「七つの海に羽ばたかん」 横浜で学移連55周年記念大会 10/07/01
 
【横浜発・吉永拓哉福岡支局長】かつて海外雄飛を志す大学生たちで結成された日本学生海外移住連盟(学移連)の創立55周年記念大会および、杉野忠夫氏を偲ぶ会が27日、横浜市のJICA横浜国際センターで開催された。大会にはブラジル移住者を多く輩出した東京農業大学、日本大学、拓植大学ほか、遠くは鹿児島大学など学移連に加盟していた20校から約150人のOBが出席。また、学生服を身に纏った現役の大学生やブラジル、パラグアイ、ペルー、アメリカ、カナダに在住する学移連OBの姿もあった。

 この日は東京農大OBたちが中心となって発行した学移連55周年記念誌『我が青春の学移連』(全217ページ)が出席者に配布された。
 はじめに大会委員長の伊波洋之助さん(拓大卒/元横浜市議会議長)があいさつで、「学移連として海外に派遣された人、海外移住サークルで活動していた人、皆さんにはそれぞれの青春がある。今日は楽しく若き頃を懐古したい」と述べた。

 つづいて大会の趣旨でもある故・杉野忠夫学移連顧問会長を偲ぶ会が行われた。
 杉野氏は56年に東京農大初代農業拓植学科長を務め、海外へ農業移住を希望する若者たちに多大な影響を与えた人物で、東京農大生のみならず、学移連に携わった学生たちからも指導者として敬われていた。

 この日は、過去に杉野氏から指導を受けたことがある小野功東京農大名誉教授が、『杉野先生の業績』と題した記念講演を行った。
 「神の如き愛と英知に満ち、ゴリラの如く逞しき生命力を持った人間たれ」
 小野さんは、生前の杉野氏の言葉を会場で披露し、「杉野先生は人を愛し、土を愛し、人に尽くしてきた」と思い出を振り返った。
 次にこの1年で死去した学移連関係者に対して黙祷が捧げられた。
 その後、夫人とともに訪日した山中正二北伯農大会会長が献杯の音頭を取り、懇親会へと移った。

 出席者たちは、テーブルに並べられたフェジョアーダを囲みながら、学生時代の思い出話に花を咲かせ、東京農大の名物踊り『大根踊り』を現役学生たちとともに踊った。

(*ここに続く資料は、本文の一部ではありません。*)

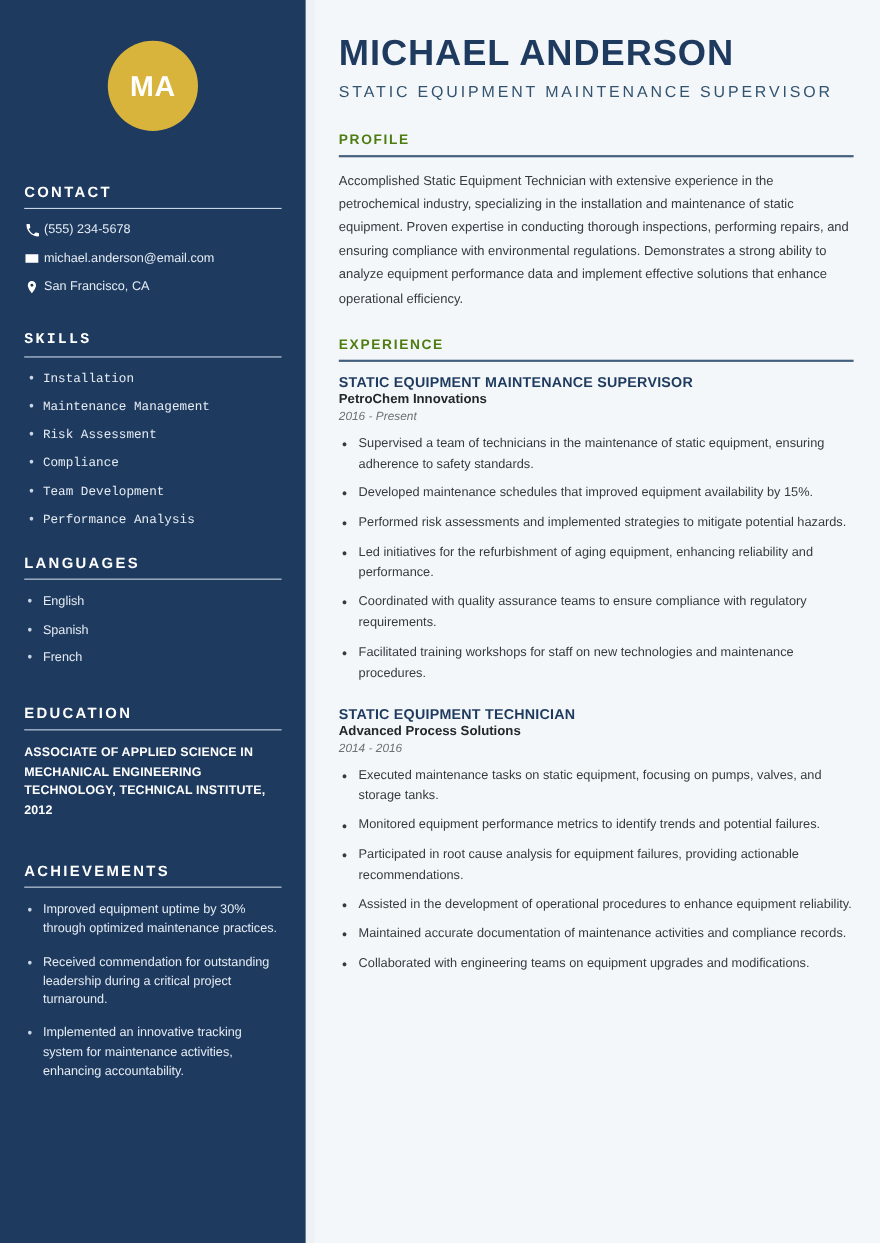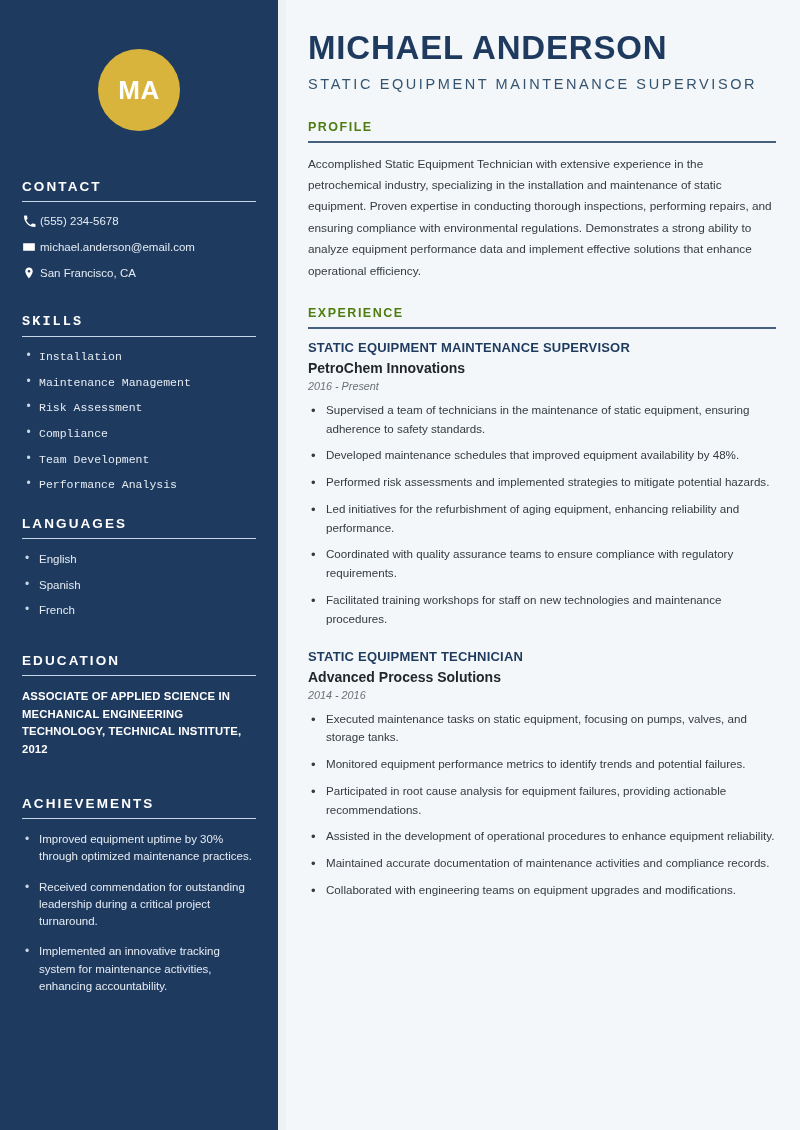"MA" .sidebar { padding: 12px 22px -> 0 22px }
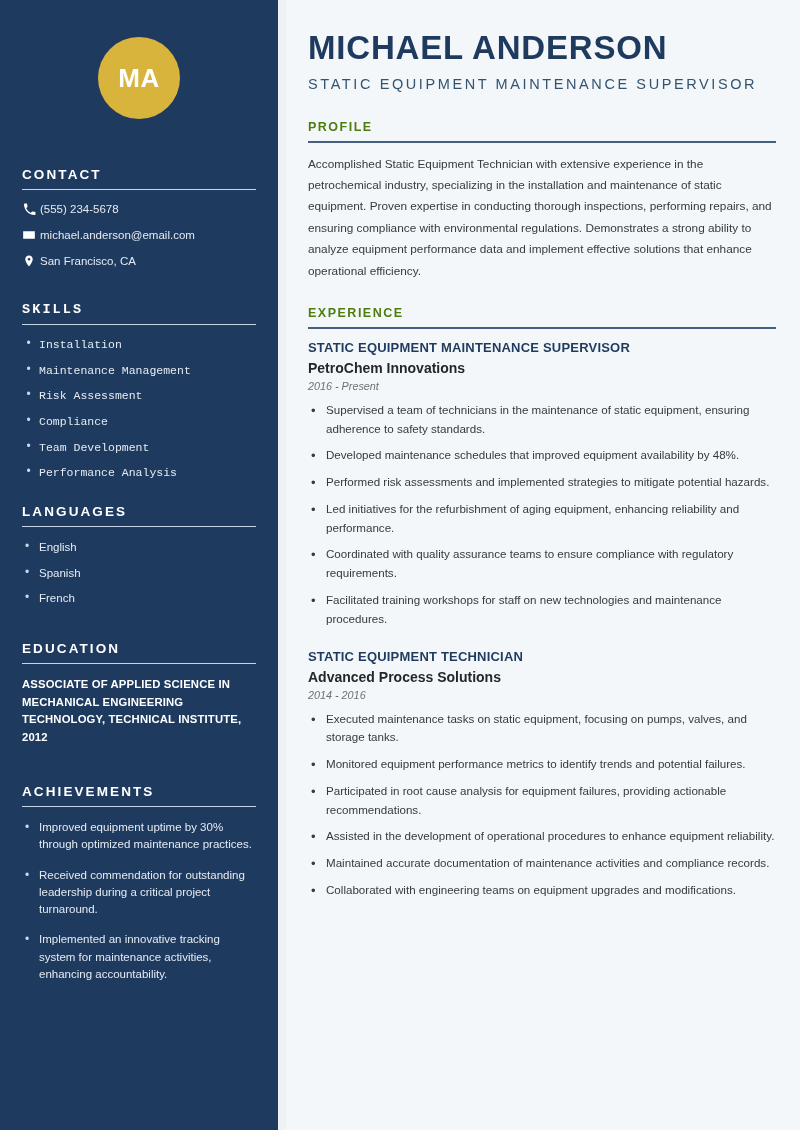"PetroChem Innovations" .exp-company { font-size: 14px -> 12px; margin-top: 5px -> none }
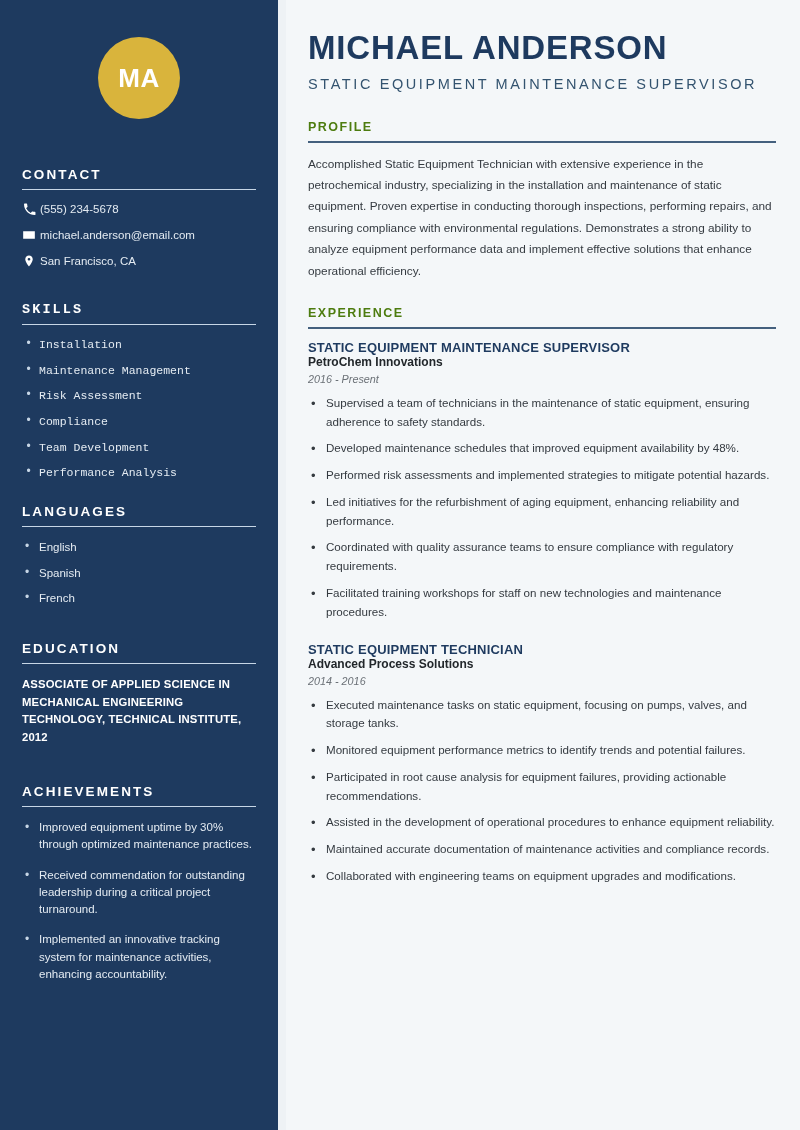"Developed maintenance schedules that" li { text: 48% -> 15% }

 懇親会の途中、学移連OBによる社会貢献活動が報告された。それによると早稲田大学OBは「ブラジル人労働者支援」、三重大学OB「自然保護・熱帯雨林再生」、拓植大学OB「エクアドル児童食糧援助」を行っている。
 最後には学移連の連盟歌を合唱、「七つの海に羽ばたかん いざ行かんかな我が友よ―」と勇ましい声が会場に響き渡った。
 学移連は今後、正式なOB会の発足に向けて再結束を誓い合っている。